*** Opening SOURCE MATERIAL ***
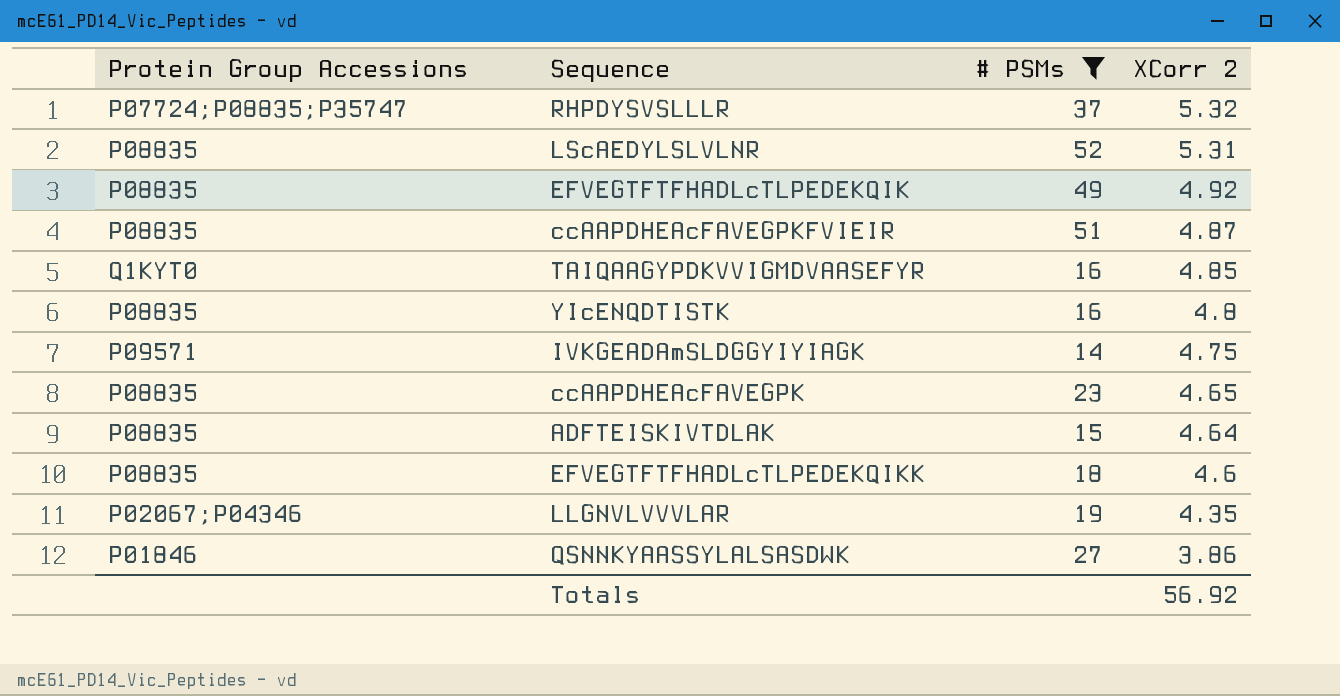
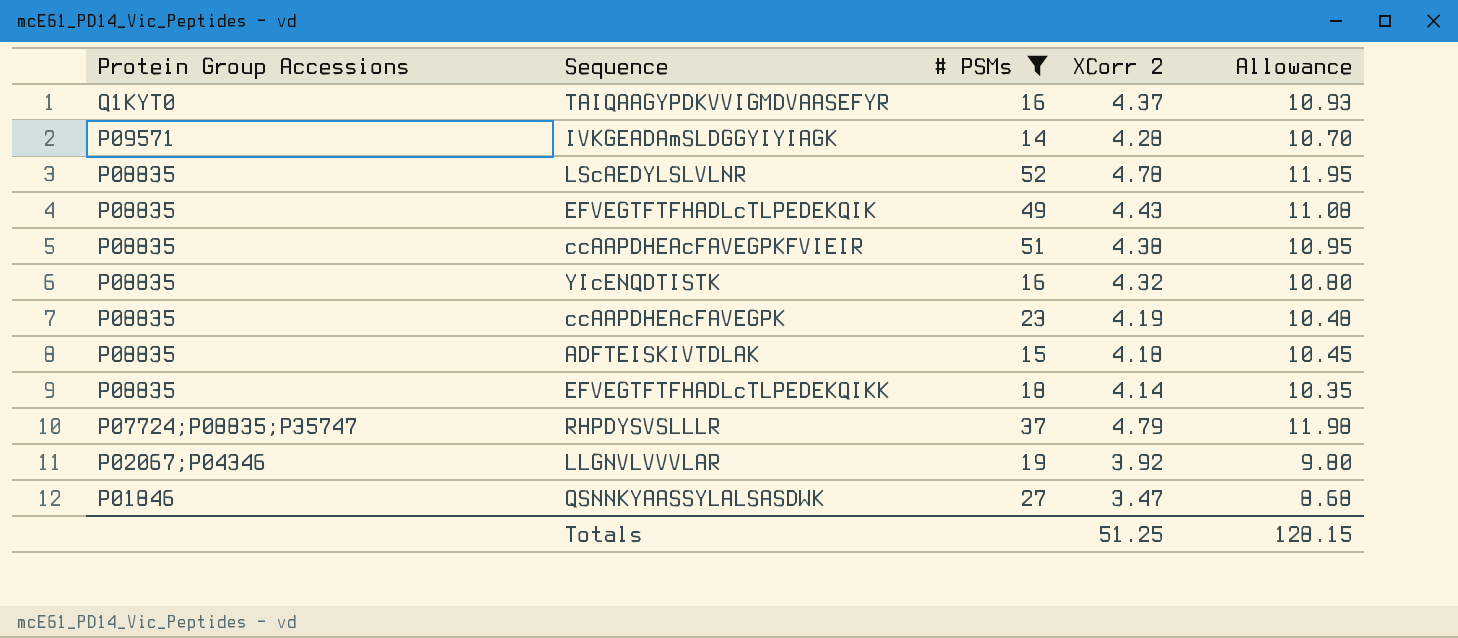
row order: XCorr 2 descending -> Protein Group Accessions descending
column Allowance | formula: none -> [XCorr 2] * 2.5
TAIQAAGYPDKVVIGMDVAASEFYR | XCorr 2: 4.85 -> 4.37
IVKGEADAmSLDGGYIYIAGK | XCorr 2: 4.75 -> 4.28
LScAEDYLSLVLNR | XCorr 2: 5.31 -> 4.78
EFVEGTFTFHADLcTLPEDEKQIK | XCorr 2: 4.92 -> 4.43
ccAAPDHEAcFAVEGPKFVIEIR | XCorr 2: 4.87 -> 4.38
YIcENQDTISTK | XCorr 2: 4.8 -> 4.32
ccAAPDHEAcFAVEGPK | XCorr 2: 4.65 -> 4.19
ADFTEISKIVTDLAK | XCorr 2: 4.64 -> 4.18
EFVEGTFTFHADLcTLPEDEKQIKK | XCorr 2: 4.6 -> 4.14
RHPDYSVSLLLR | XCorr 2: 5.32 -> 4.79
LLGNVLVVVLAR | XCorr 2: 4.35 -> 3.92
QSNNKYAASSYLALSASDWK | XCorr 2: 3.86 -> 3.47
Totals | XCorr 2: 56.92 -> 51.25

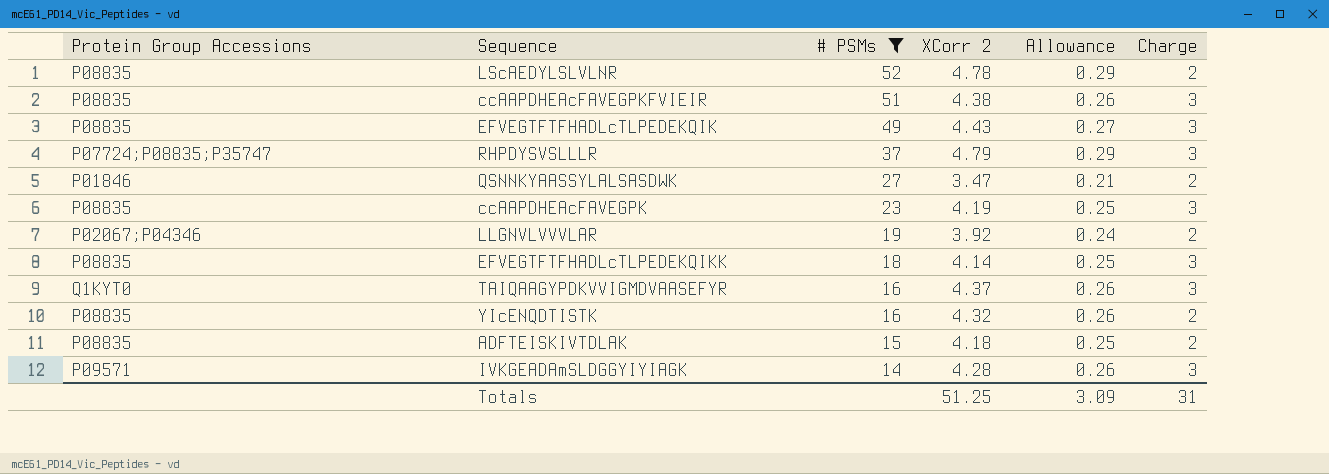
row order: Protein Group Accessions descending -> # PSMs descending
column Allowance | formula: [XCorr 2] * 2.5 -> [XCorr 2] * 0.06
column Charge | position: none -> 6
Totals | Allowance: 128.15 -> 3.09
*** Closing SOURCE MATERIAL ***
* DIRECTIONS
Write out nothing but the lines from the one with "EFVEGTFTFHADLcTLPEDEKQIK | XCorr" through the last line of the entries, exactly as they stand; pictures are not part of the copy.

* TASK ANSWER
EFVEGTFTFHADLcTLPEDEKQIK | XCorr 2: 4.92 -> 4.43
ccAAPDHEAcFAVEGPKFVIEIR | XCorr 2: 4.87 -> 4.38
YIcENQDTISTK | XCorr 2: 4.8 -> 4.32
ccAAPDHEAcFAVEGPK | XCorr 2: 4.65 -> 4.19
ADFTEISKIVTDLAK | XCorr 2: 4.64 -> 4.18
EFVEGTFTFHADLcTLPEDEKQIKK | XCorr 2: 4.6 -> 4.14
RHPDYSVSLLLR | XCorr 2: 5.32 -> 4.79
LLGNVLVVVLAR | XCorr 2: 4.35 -> 3.92
QSNNKYAASSYLALSASDWK | XCorr 2: 3.86 -> 3.47
Totals | XCorr 2: 56.92 -> 51.25

row order: Protein Group Accessions descending -> # PSMs descending
column Allowance | formula: [XCorr 2] * 2.5 -> [XCorr 2] * 0.06
column Charge | position: none -> 6
Totals | Allowance: 128.15 -> 3.09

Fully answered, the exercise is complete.